(Before-and-after change data)
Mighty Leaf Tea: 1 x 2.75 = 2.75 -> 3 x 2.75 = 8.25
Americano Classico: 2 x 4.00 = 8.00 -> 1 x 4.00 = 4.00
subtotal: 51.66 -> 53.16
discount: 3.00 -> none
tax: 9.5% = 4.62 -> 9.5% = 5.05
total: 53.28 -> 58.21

* * *

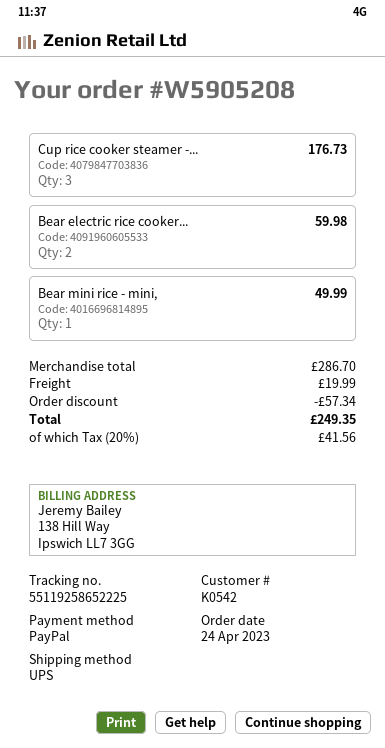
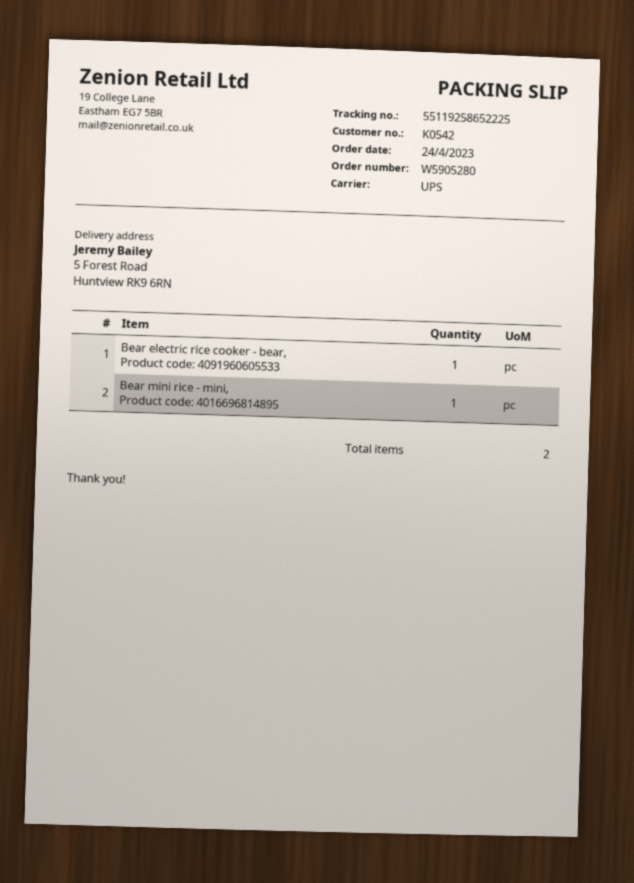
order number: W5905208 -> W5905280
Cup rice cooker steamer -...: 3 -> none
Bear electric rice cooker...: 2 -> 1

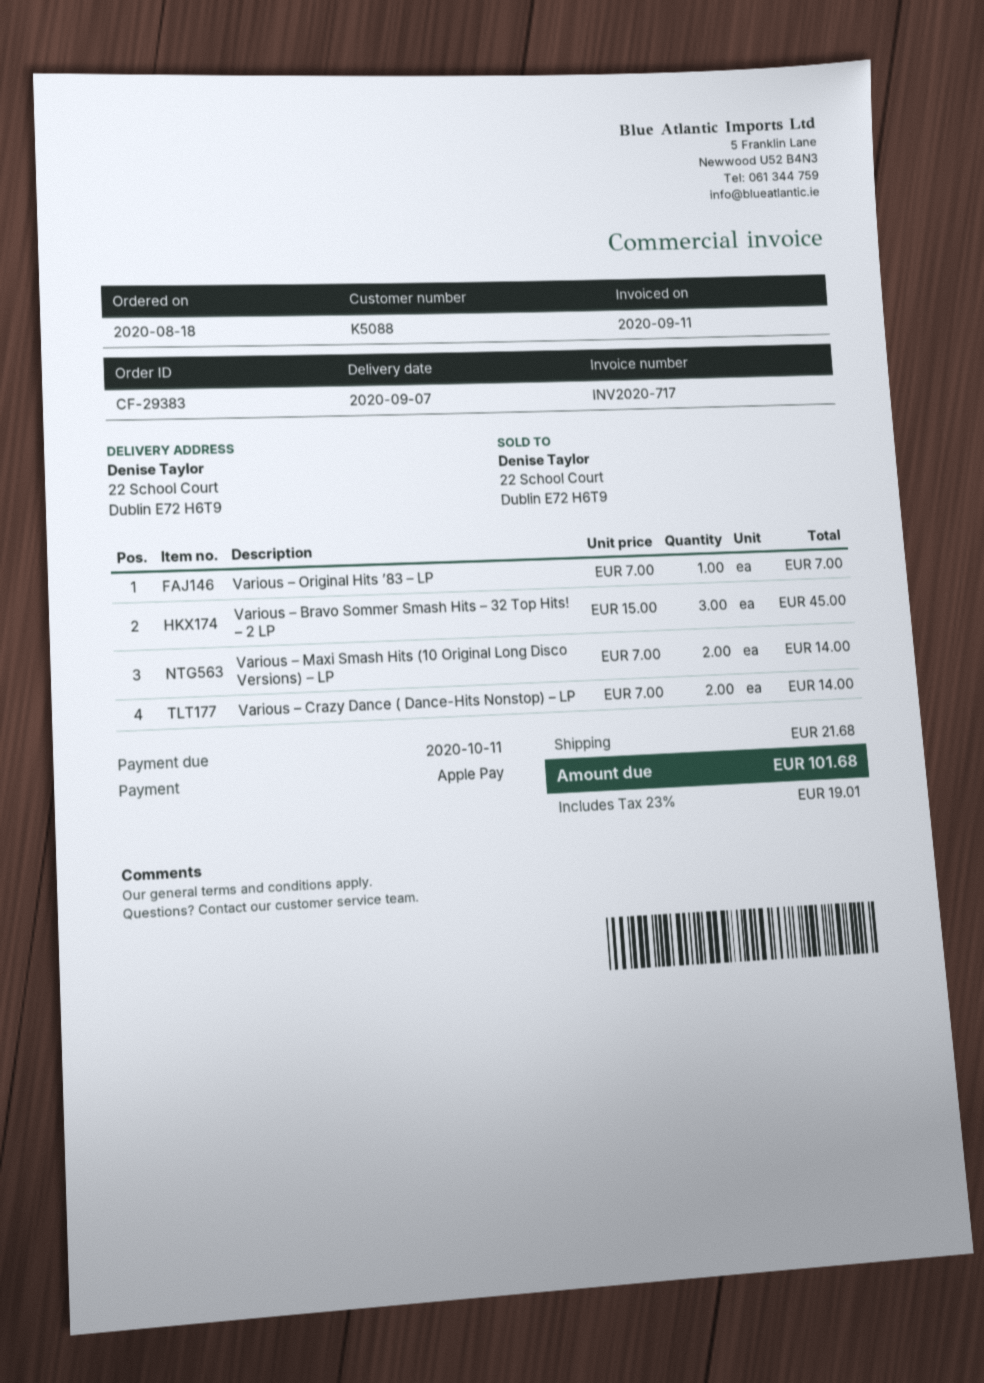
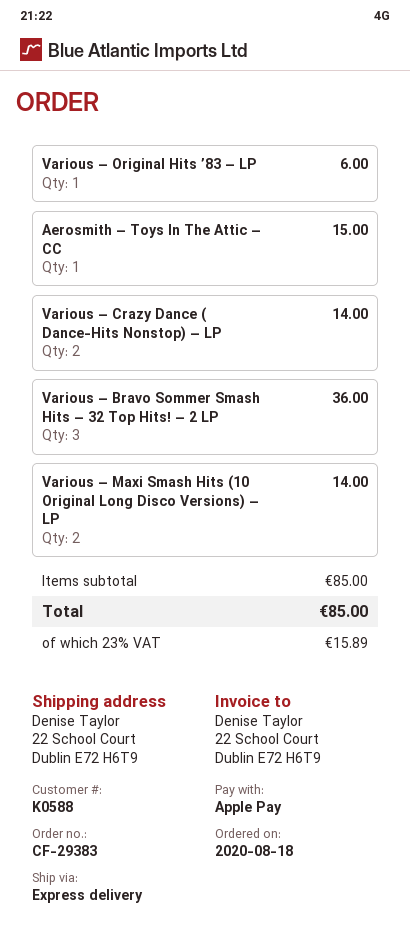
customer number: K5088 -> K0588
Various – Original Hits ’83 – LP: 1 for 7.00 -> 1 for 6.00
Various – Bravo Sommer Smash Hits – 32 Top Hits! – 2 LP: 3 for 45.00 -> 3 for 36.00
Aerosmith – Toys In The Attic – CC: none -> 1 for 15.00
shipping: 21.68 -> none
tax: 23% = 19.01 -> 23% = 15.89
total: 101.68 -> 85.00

* * *

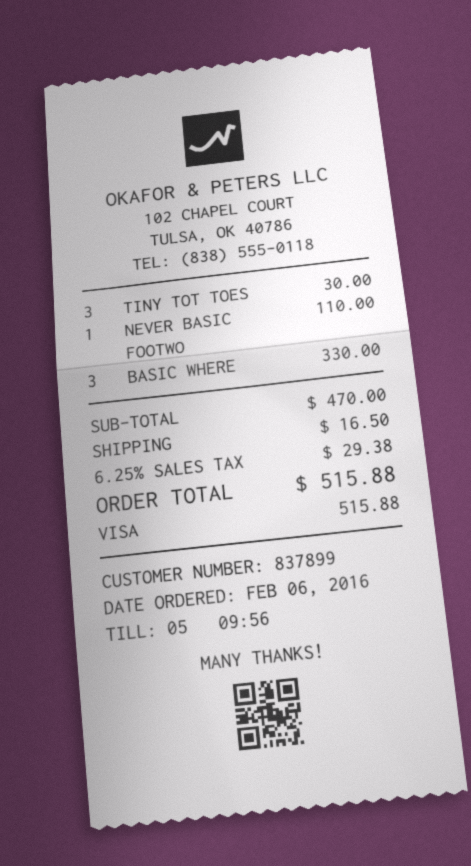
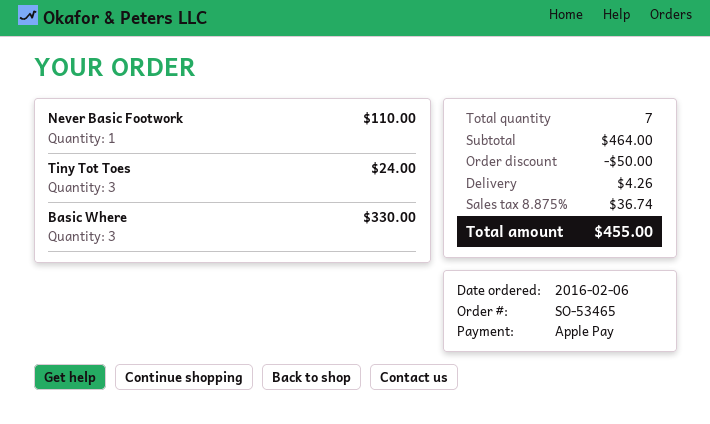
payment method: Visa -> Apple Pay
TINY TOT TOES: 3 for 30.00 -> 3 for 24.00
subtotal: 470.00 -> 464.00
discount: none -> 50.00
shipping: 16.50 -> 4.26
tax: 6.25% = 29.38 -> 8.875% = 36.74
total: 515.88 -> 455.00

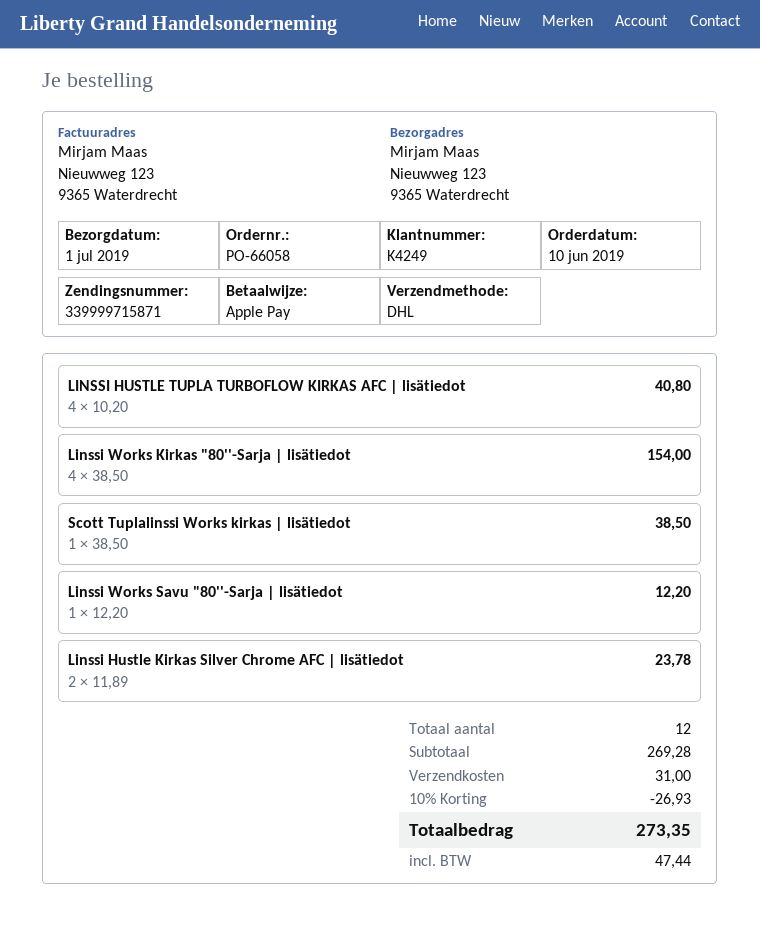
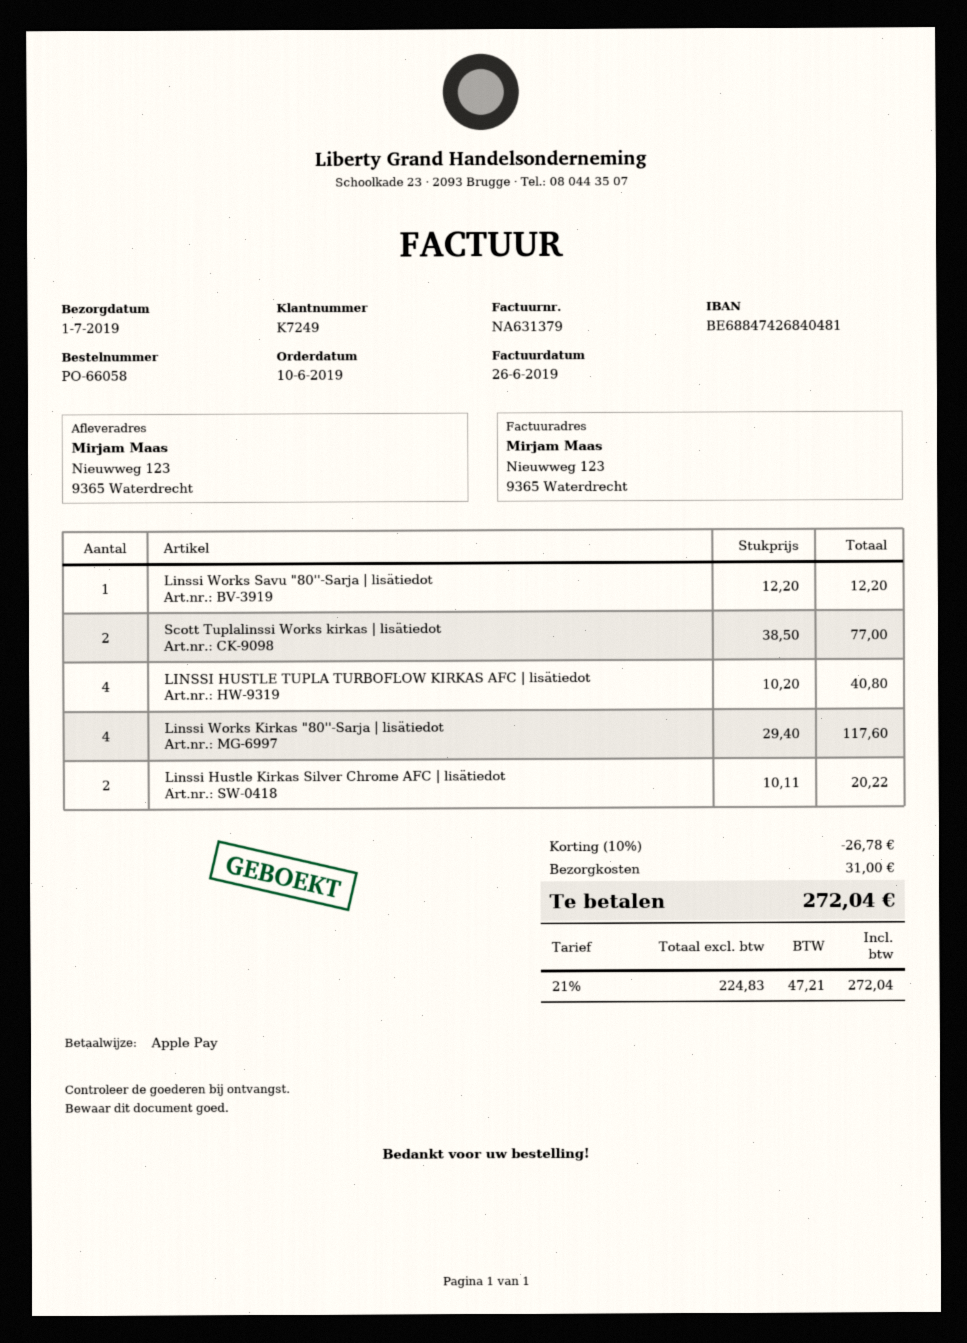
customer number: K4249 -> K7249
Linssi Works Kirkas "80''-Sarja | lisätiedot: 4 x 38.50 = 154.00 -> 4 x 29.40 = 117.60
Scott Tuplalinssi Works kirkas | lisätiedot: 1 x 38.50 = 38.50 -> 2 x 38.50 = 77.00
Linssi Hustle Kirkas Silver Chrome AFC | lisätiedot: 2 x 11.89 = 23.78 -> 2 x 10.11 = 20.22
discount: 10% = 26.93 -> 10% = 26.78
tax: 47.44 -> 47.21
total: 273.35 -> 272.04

- **WORK INSTRUCTION**: Reply with nothing but the number of lines in the entries that include "rice".

- **ANSWER SPACE**: 2